Housing and Construction Minister Ariel Attias raised a stir Thursday when he warned against a growing anti-Israel Arab population in the Galilee and stated that mixed Arab-Jewish cities were “unsuitable.” He also said that hareidi-religious and secular Jews should live separately.
Attias, a member of the hareidi-religious Shas party, spoke at a conference held by the Israel Bar Association in Tel Aviv.
Attias spoke about the planned hareidi-religious town of Harish in the part of north-central Israel known as Wadi Ara, or Nachal Eeron. Bringing a large Jewish hareidi population there would “stop the expansion from Wadi Ara of a population that does not love the state of Israel, to say the least,” he said, in a clear reference to Arabs.
Wadi Ara, a winding valley between Hadera and Afula, is an area of Israel that was not conquered by the IDF in 1948 but rather turned over to the state in 1949, as part of a ceasefire accord with Jordan. It is home to a largely Arab population.
A town almost lost to Arabs
Harish was planned as a Jewish city, and infrastructures for several neighborhoods were laid down there in the mid-1990s. However, only two neighborhoods were ever built. Development of the city came to a halt in 1998, when the government brought an Arab crime family -- the Karaja clan from Ramleh -- to live in the fledgling Jewish city. The crime family had become involved in an armed feud with another clan and the then-Minister of Public Security, Avigdor Kahalani, was under pressure to relocate them. Seeing as no other community, including Arab ones, would consent to take them in, he brought them to Harish. The small local population was largely made up of newly arrived Jewish immigrants from the Caucasian Mountains who were not able to put up an effective struggle against the Karajas.

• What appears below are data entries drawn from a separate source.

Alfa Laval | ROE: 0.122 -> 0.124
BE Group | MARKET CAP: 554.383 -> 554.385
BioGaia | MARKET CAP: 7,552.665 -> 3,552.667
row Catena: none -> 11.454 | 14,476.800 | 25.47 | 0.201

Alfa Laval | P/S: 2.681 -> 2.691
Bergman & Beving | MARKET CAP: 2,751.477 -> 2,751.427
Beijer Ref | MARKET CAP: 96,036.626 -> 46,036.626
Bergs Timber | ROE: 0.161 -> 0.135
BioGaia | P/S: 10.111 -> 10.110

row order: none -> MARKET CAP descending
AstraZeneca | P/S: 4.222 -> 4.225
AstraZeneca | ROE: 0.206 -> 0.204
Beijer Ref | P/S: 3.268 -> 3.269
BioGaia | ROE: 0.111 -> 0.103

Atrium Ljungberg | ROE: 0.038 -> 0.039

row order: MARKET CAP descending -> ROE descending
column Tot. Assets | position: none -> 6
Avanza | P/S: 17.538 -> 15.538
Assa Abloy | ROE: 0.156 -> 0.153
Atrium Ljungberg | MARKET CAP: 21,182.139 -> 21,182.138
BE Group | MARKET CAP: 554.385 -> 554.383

Since then, no developers have been willing to invest in the city. At a certain point it seemed as though the town might turn into an Arab one. A religious-Zionist seed group saved the day, however, by moving in and preventing any further expansion of the Arab presence. The seed group now numbers over 60 families, but it is not clear whether these will still be wanted at Harish when the hareidi populace moves in.
Losing the Galilee?
"If things continue this way, we will lose the Galilee,” Attias continued. “Populations are expanding there that should not be mixed.” The government should provide land for Arab housing instead of creating a situation where Arabs move into Jewish cities, he suggested.

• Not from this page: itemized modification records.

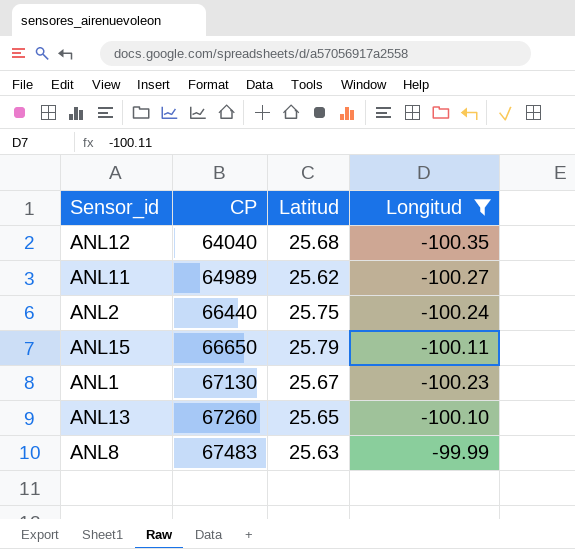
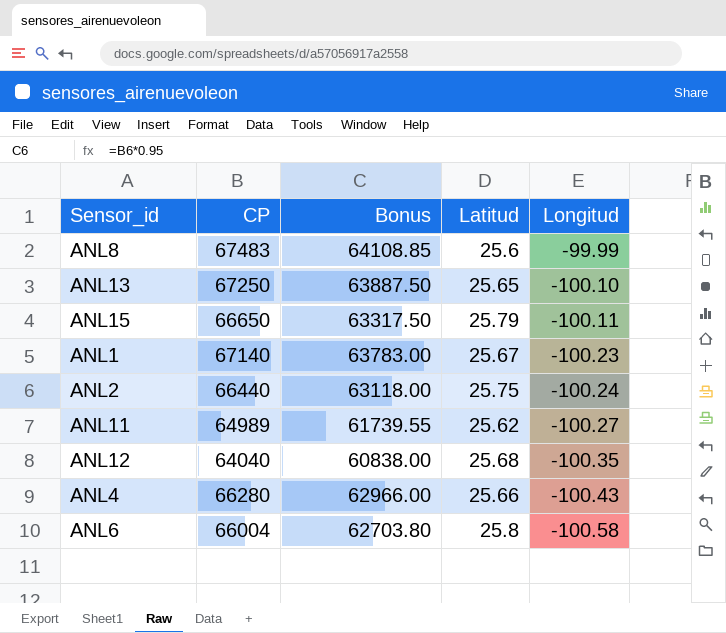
filter: Longitud >= -100.35 -> none
row order: CP ascending -> Longitud descending
column Bonus | formula: none -> [CP] * 0.95
ANL8 | Latitud: 25.63 -> 25.6
ANL13 | CP: 67260 -> 67250
ANL1 | CP: 67130 -> 67140

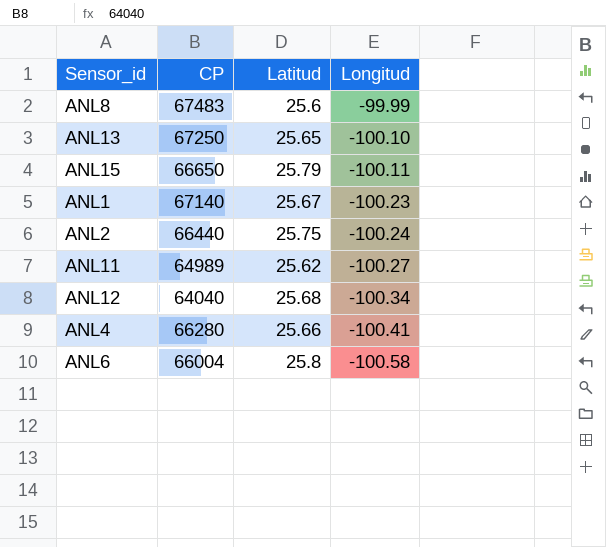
column Bonus | formula: [CP] * 0.95 -> none
ANL12 | Longitud: -100.35 -> -100.34
ANL4 | Longitud: -100.43 -> -100.41

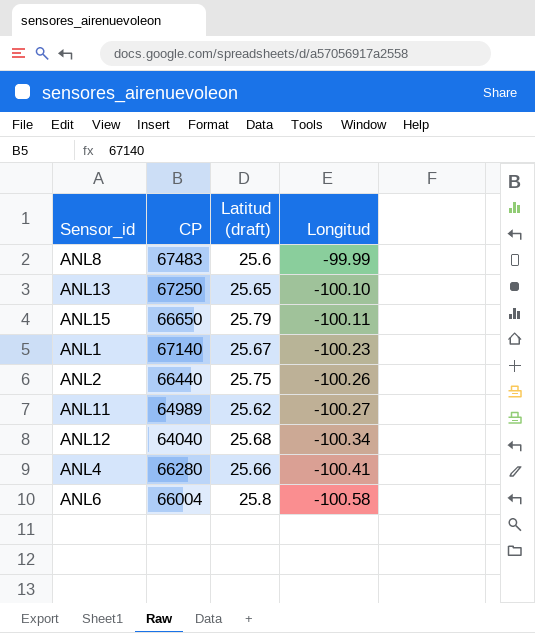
column name: Latitud -> Latitud (draft)
ANL2 | Longitud: -100.24 -> -100.26

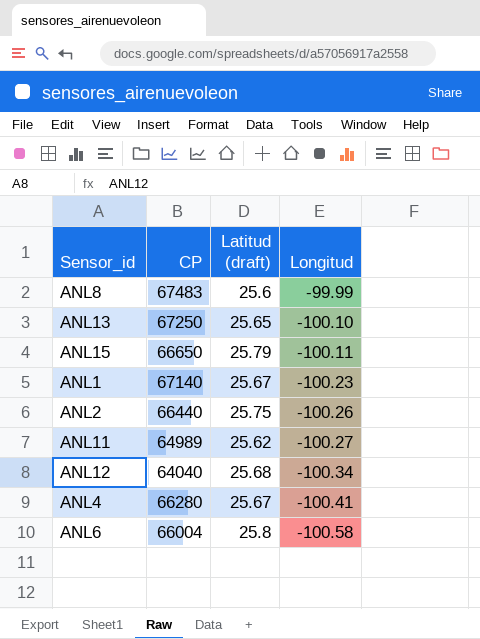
ANL4 | Latitud (draft): 25.66 -> 25.67

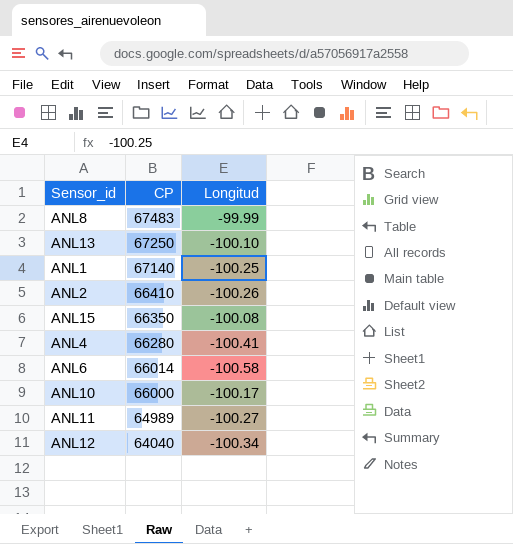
row order: Longitud descending -> CP descending
column Latitud (draft) | position: 3 -> none
ANL1 | Longitud: -100.23 -> -100.25
ANL2 | CP: 66440 -> 66410
ANL15 | CP: 66650 -> 66350
ANL15 | Longitud: -100.11 -> -100.08
ANL6 | CP: 66004 -> 66014
row ANL10: none -> 66000 | -100.17

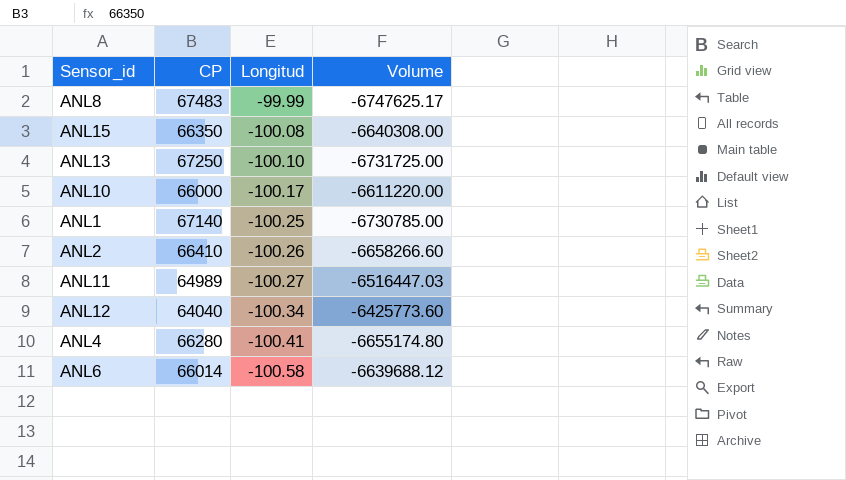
row order: CP descending -> Longitud descending
column Volume | formula: none -> [CP] * [Longitud]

Attias said that Arabs and Jews were better off living separately. “We can be 'bleeding hearts' about it, but it's not suitable,” he said. “Look what happened in Akko,” he added, referring to major riots that broke out in late 2008 in the mixed city of Akko (Acre) in which Arabs and Jews fought for several nights in the streets of the city.
Continuing to refer to Akko, Attias said Akko mayor Shimon Lankry had told him to bring hareidi-religious Jews to the area in order to save the city, and said it was worth it to do so even if it meant that he, Lankry, would be voted out of office by the new population. Arab residents of the city are harassing Jews and driving them away, Attias quoted Lankry as saying.

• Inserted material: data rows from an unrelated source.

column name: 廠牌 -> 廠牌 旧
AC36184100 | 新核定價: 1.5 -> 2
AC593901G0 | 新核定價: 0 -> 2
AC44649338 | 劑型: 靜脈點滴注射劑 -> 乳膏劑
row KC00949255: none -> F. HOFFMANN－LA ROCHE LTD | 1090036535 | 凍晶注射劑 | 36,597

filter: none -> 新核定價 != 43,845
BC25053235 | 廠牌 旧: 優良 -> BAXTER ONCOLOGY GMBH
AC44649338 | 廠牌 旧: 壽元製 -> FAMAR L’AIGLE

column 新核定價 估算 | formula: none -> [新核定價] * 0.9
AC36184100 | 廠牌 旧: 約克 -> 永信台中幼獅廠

Hareidi, Secular Populations should Separate
Not only should Jews and Arabs live separately, Attias said, but some separation should exist within the Jewish population as well. Hareidi-religious Jews should live in their own areas, instead of moving into areas where most are not religiously observant, in order to avoid friction, he said.
"As a hareidi man, I don't think that hareidi Jews should live in non-observant neighborhoods, so that there won't be friction,” he explained. Friction is caused “because in the hareidi population, 5,000 or 6,000 couples marry each year,” he continued, creating a housing squeeze that can lead non-hareidi residents to fear a hareidi takeover.
Government at Fault for Housing Crisis
The government bears responsibility for the housing crisis in the hareidi-religious community and other segments of Israeli society, Attias said. Few government-owned lands have been offered for housing in recent years despite a quickly growing population, due in part to the high turnover in the Housing Ministry and the Israeli Lands Authority, which prevented long-term planning, he said.
Attias listed some of his own ideas for solving the crisis, and said he planned to begin by releasing large tracts of land for development. Land will be designated for all populations, including Arabs, hareidi-religious Jews and other Jews, he said.
Gil Ronen contributed to this article.